PROBLEM TO SOLVE
Within the entries below, output exactly the lines between the line containing "- If you would" and the line containing "Sciences 278 (1706): 649–55.", inclusive, and omit any picture.

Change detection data
[Start of Attachment]

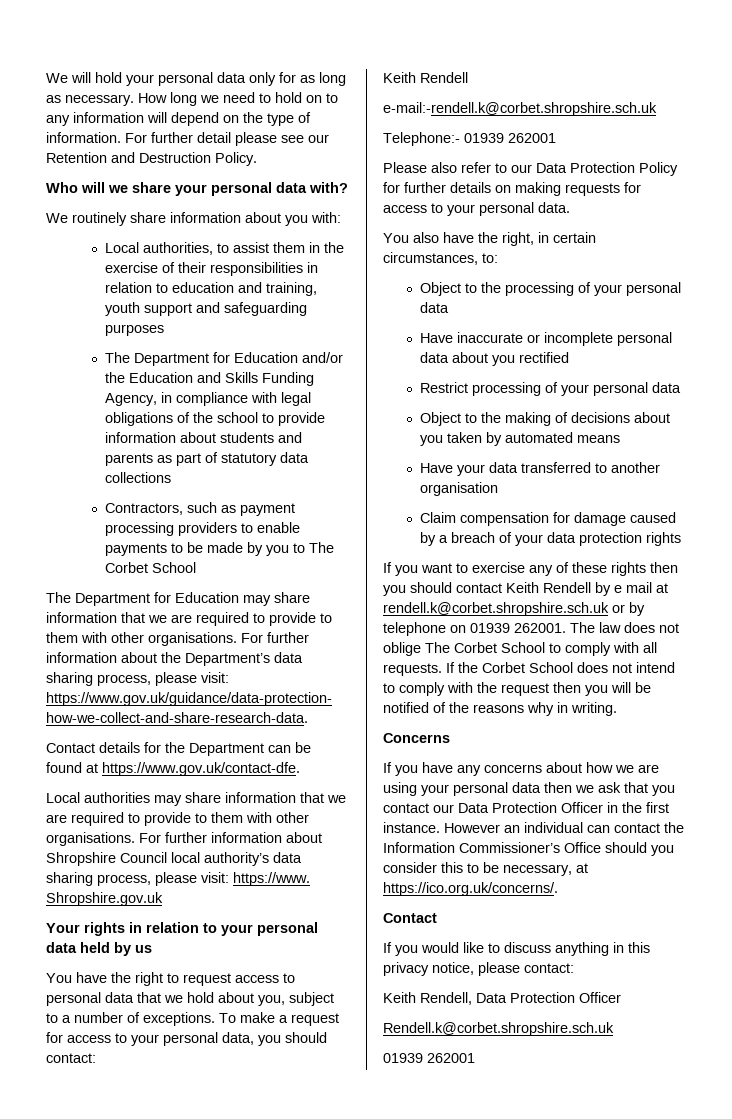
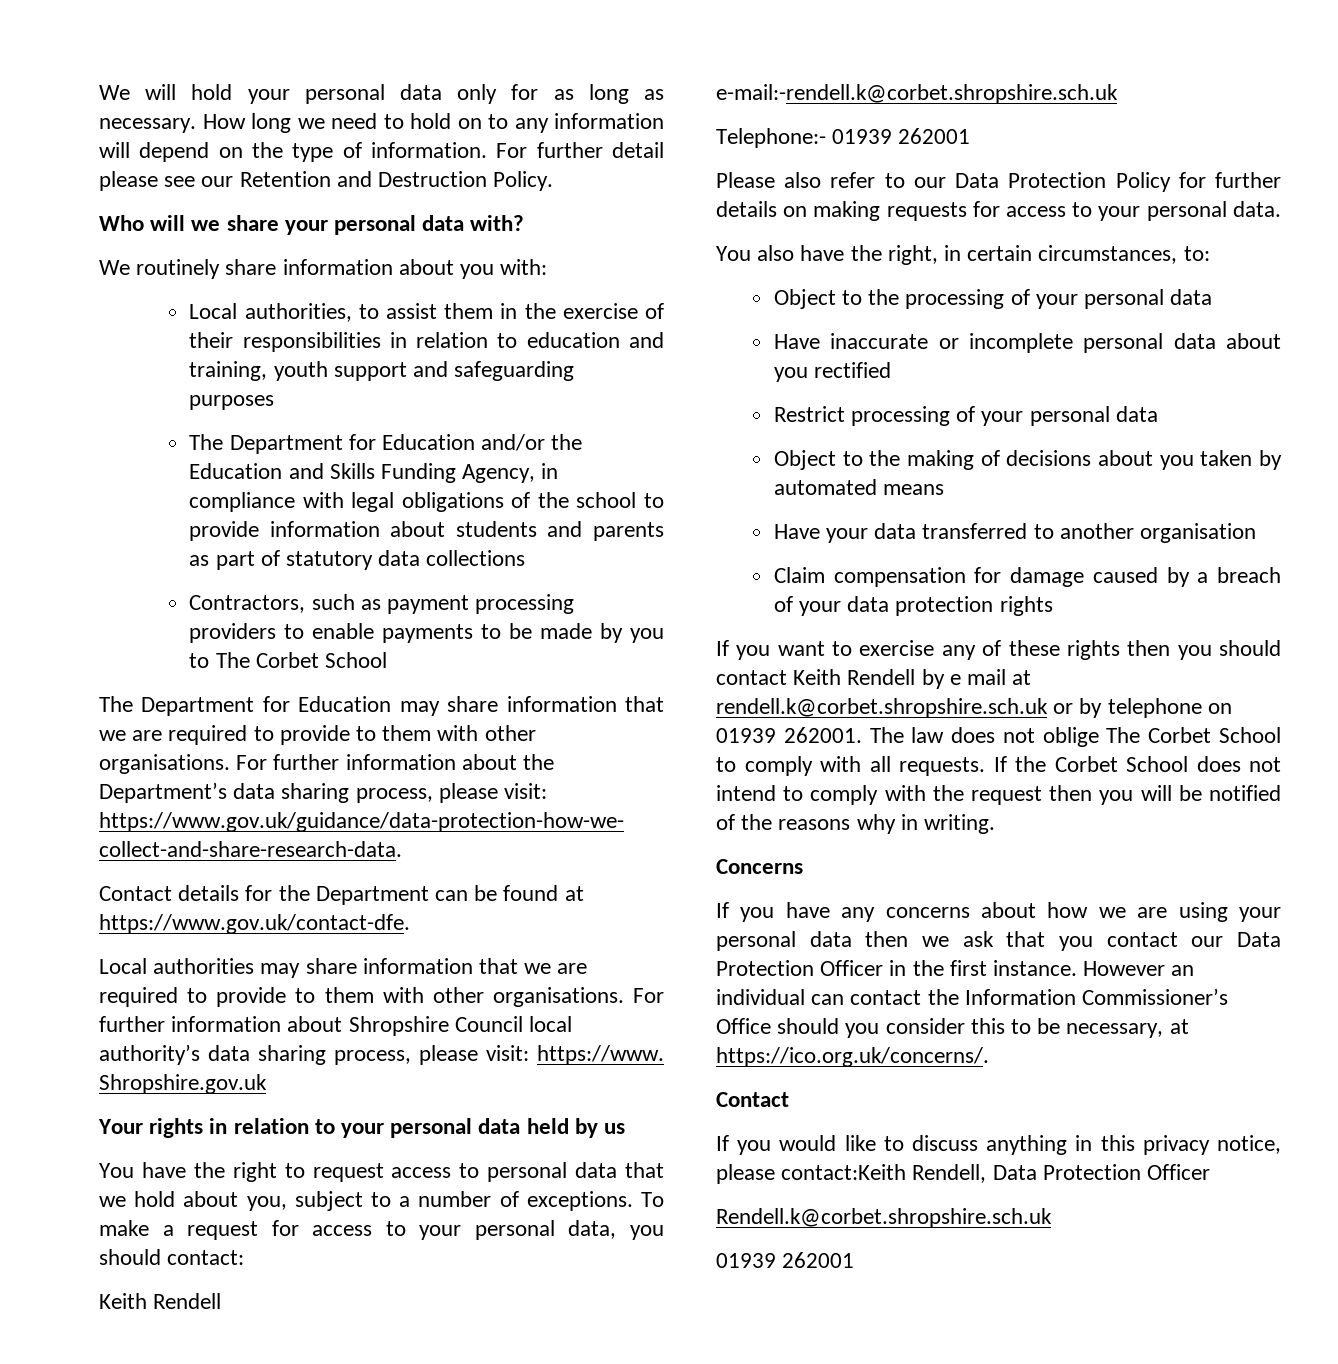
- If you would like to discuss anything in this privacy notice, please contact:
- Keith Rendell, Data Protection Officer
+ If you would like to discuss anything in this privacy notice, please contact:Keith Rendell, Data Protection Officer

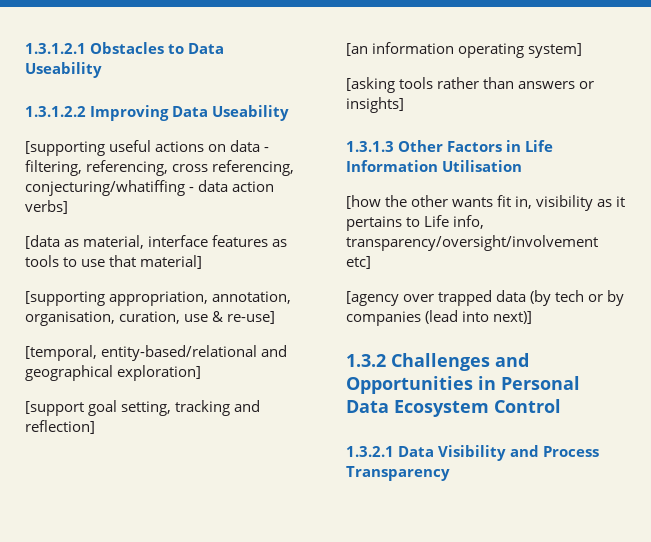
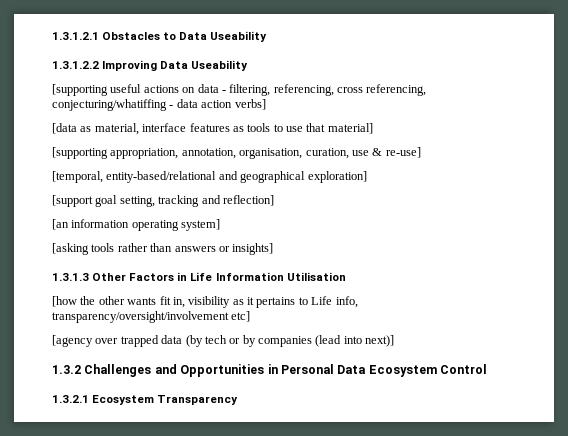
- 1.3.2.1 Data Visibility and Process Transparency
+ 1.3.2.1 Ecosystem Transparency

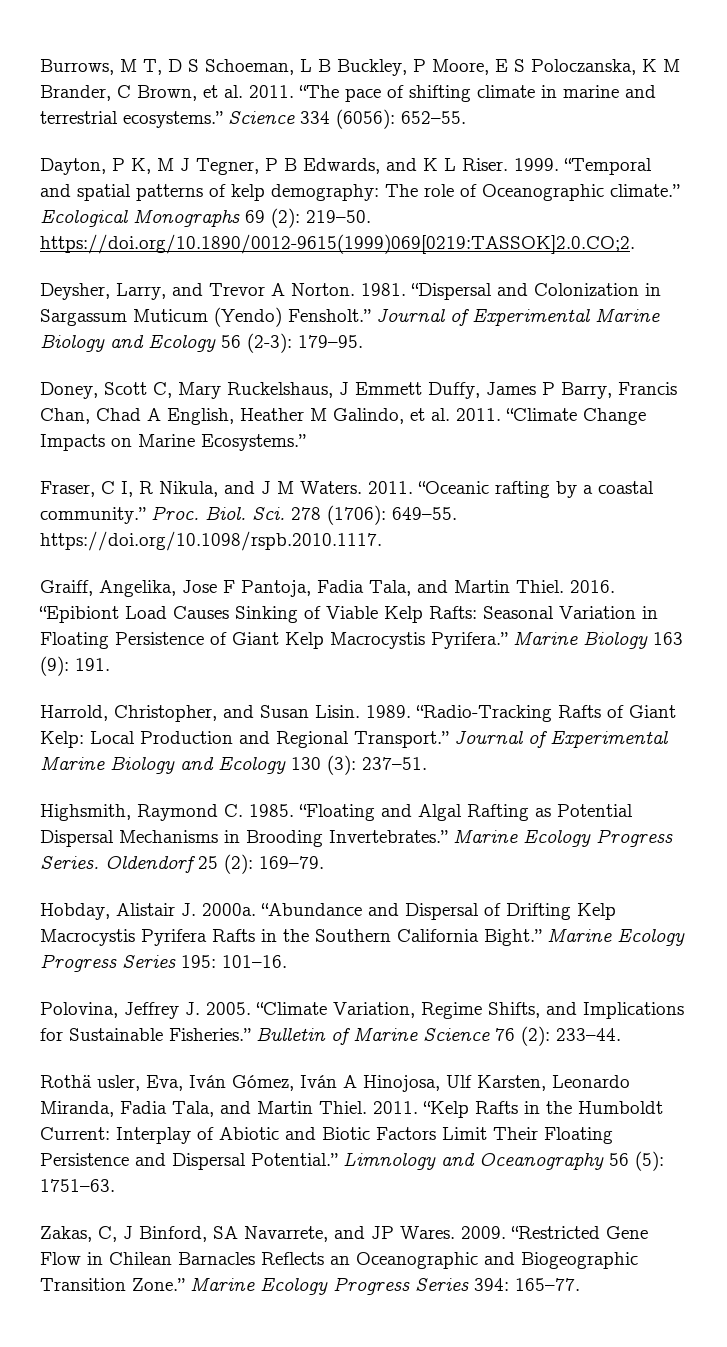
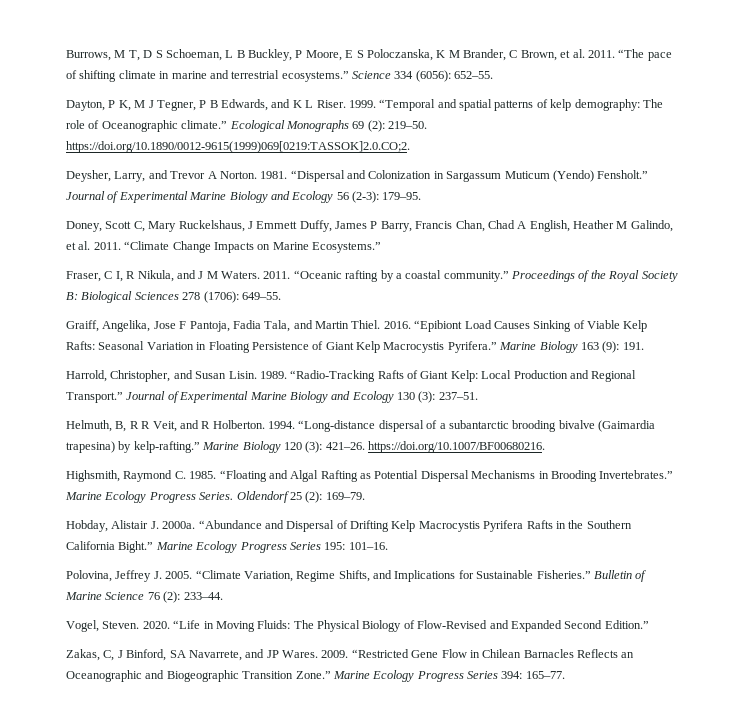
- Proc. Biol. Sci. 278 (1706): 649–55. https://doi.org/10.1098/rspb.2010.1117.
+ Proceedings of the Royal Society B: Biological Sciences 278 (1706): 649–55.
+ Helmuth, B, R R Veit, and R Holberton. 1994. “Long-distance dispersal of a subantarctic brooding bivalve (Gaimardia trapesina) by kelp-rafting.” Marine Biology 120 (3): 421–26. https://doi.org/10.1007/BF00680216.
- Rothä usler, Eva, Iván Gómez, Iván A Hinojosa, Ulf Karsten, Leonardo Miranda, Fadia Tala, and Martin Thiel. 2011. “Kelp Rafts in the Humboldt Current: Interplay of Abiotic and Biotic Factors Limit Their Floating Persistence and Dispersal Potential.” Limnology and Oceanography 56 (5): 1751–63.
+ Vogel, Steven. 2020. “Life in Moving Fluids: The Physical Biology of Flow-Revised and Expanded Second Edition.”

[End of Attachment]
[Start of Attachment]

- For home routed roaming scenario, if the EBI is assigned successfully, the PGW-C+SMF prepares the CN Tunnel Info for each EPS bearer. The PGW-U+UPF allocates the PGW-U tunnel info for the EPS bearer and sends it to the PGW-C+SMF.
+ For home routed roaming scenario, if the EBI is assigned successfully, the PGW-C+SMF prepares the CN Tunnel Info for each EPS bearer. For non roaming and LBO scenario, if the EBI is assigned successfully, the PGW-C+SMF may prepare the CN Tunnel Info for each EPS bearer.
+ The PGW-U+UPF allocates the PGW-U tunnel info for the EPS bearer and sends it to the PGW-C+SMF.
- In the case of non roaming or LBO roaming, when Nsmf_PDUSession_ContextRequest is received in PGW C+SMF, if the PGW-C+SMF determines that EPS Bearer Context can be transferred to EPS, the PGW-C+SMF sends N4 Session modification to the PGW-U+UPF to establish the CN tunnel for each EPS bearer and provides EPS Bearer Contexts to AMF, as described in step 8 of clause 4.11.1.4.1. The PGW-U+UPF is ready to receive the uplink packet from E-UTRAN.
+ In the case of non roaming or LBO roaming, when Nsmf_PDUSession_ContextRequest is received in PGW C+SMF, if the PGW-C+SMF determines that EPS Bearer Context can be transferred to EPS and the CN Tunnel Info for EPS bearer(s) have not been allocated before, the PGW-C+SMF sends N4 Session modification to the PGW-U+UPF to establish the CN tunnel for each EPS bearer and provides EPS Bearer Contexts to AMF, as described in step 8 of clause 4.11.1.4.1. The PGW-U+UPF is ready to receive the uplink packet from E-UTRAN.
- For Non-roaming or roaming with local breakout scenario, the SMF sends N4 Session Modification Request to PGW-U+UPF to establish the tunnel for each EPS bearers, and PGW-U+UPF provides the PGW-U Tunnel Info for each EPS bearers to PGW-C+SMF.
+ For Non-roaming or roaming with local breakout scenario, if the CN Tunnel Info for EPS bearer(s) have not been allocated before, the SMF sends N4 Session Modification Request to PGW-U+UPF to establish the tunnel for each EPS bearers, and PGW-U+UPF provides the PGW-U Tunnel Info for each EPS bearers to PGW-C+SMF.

[End of Attachment]

TASK RESPONSE
- If you would like to discuss anything in this privacy notice, please contact:
- Keith Rendell, Data Protection Officer
+ If you would like to discuss anything in this privacy notice, please contact:Keith Rendell, Data Protection Officer

- 1.3.2.1 Data Visibility and Process Transparency
+ 1.3.2.1 Ecosystem Transparency

- Proc. Biol. Sci. 278 (1706): 649–55. https://doi.org/10.1098/rspb.2010.1117.
+ Proceedings of the Royal Society B: Biological Sciences 278 (1706): 649–55.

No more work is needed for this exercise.